Designed for project option students and requires completion of research project. Prerequisite: departmental approval. May be repeated for a maximum of 6 semester hours.

CSEN 5306  Thesis  3 SCH  (3)  

Designed for thesis option students. The course requires completion of thesis research. Prerequisite: departmental approval. May be repeated for maximum of 6 semester hours.

CSEN 5313  Compiler Design  3 SCH  (3-0)  

This course introduces the structure of a compiler and the various techniques used for designing a compiler. Topics include grammars, parsing methods, implementation details and translator writing systems.

CSEN 5314  Database Systems  3 SCH  (3-0)  

Basic concepts and architecture of database systems, ER model, relational model, relational algebra, SQL, ER-to-rational mapping, functional dependencies normalization, database design process, object-oriented database. Distributed database. Prerequisite: graduate standing in computer science or another engineering discipline.

CSEN 5320  Artificial Intelligence  3 SCH  (3-0)  

Fundamental concepts of intelligent computer systems, knowledge representation, logical reasoning, search strategies, game theory, Bayesian networks, neural networks, reinforcement learning, natural language processing, and current research in AI area.

CSEN 5322  Operating systems  3 SCH  (3-0)  

Operating systems principles; procedures and their implementation; protection, concurrent, cooperating and communicating processes; storage management; resource allocation; scheduling; file systems; and system design issues.

CSEN 5323  Computer Comm Networks  3 SCH  (3-0)  

The International Standards Organization (ISO) Open Systems Interconnection (OSI) model as a framework for the study of computer communication networks. Data communication. Functions and protocols of physical layer, medium access sublayer, link layer, network layer and transport layer. Case studies. ISDN. Prerequisite: graduate standing in computer science or electrical engineering.

CSEN 5325  Software Engineering  3 SCH  (3-0)  

Covers development life-cycle models, inspection process, software quality metrics, testing, validation metrics, estimation and scheduling.
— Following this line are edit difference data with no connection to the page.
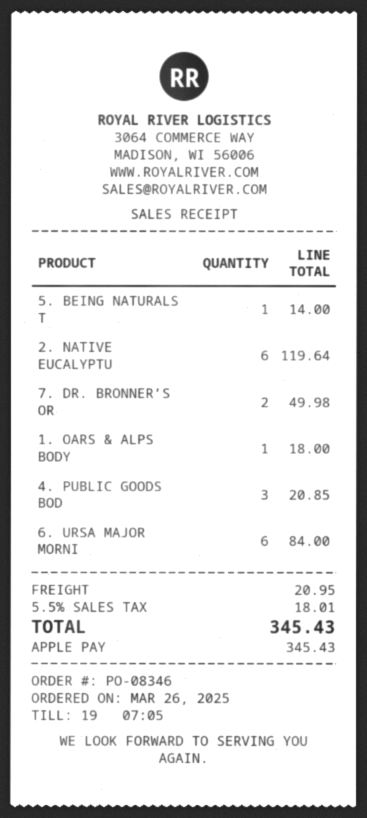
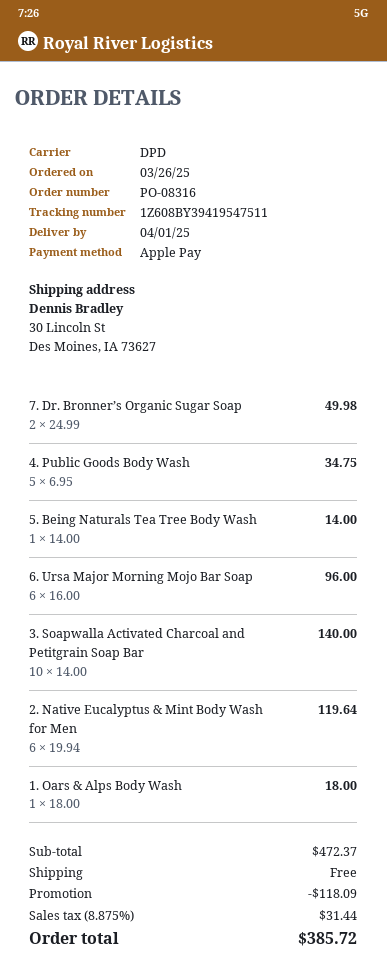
order number: PO-08346 -> PO-08316
4. PUBLIC GOODS BOD: 3 for 20.85 -> 5 for 34.75
6. URSA MAJOR MORNI: 6 for 84.00 -> 6 for 96.00
3. Soapwalla Activated Charcoal and Petitgrain Soap Bar: none -> 10 for 140.00
discount: none -> 118.09
shipping: 20.95 -> 0.00
tax: 5.5% = 18.01 -> 8.875% = 31.44
total: 345.43 -> 385.72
Prerequisite: graduate standing in engineering.

CSEN 5330  Data Mining  3 SCH  (3-0)  

Types of data, similarity and distance functions, data preprocessing, sampling, feature selection, discretization, attribute transformation, classification and prediction methods, decision trees, support vector machines, regressions, classification rules, Bayesian learning, neural networks, association rule mining, sequential pattern mining, cluster analysis, anomaly detection.

CSEN 5332  Machine Learning  3 SCH  (3-0)  
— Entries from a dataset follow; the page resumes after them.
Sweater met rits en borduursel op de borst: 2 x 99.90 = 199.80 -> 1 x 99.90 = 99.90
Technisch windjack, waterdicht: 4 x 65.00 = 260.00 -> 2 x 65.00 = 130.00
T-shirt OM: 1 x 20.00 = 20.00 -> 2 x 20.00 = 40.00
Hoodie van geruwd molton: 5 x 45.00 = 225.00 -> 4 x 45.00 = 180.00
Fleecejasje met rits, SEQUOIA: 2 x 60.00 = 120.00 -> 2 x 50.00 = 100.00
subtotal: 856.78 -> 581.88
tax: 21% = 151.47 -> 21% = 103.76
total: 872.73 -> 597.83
Fundamental concepts of machine learning including supervised and unsupervised learning, deep learning, probabilistic models, and reinforcement learning; covers key algorithms such as decision trees, neural networks, support vector machines, prototype methods and nearest neighbors, ensemble learning, and undirected graphical models; algorithm design, model evaluation, and optimization techniques.

CSEN 5333  Real Time Systems  3 SCH  (3-0)  

Characteristics of systems and techniques used in real time computer applications. Scheduling theory, verification and design techniques including simulation and probabilistic models. Prerequisite: graduate standing.

CSEN 5336  Analysis of Algorithms  3 SCH  (3-0)  

Introduction of the design and analysis of computer algorithms. Topics include asymptotic efficiency; a survey of useful algorithms for sorting, information retrieval, and graphs; paradigms for algorithm design; and a brief introduction to complexity classes including NP. Prerequisite: graduate standing.

CSEN 5340  Parallel Computing  3 SCH  (3-0)  

Principles of parallel algorithm design: task decomposition, synchronization, load balancing, computational dependencies; parallel computing architectures; collective communications; analyzing parallel algorithms; scalability, efficiency, speedup; parallel algorithms for fundamental problems such as sorting; shared-memory programming; distributed-memory programming; hybrid programming; message passing interface; GPU architecture and programming; transactional memory.

CSEN 5344  Cloud Computing  3 SCH  (3-0)  

Cloud computing, services, and technologies for hosting, storing, and processing data on the cloud. Fundamentals of cloud computing using cloud services, such as cloud servers, databases, and data warehouses, along with principles and architectural foundations upon which cloud computing is based. Software design and implementation strategies that support the integration and exploitation of cloud-based resources, integration of cloud infrastructure into the design of software systems, security considerations associate with cloud computing, such as the use of public, private, and hybrid cloud resources.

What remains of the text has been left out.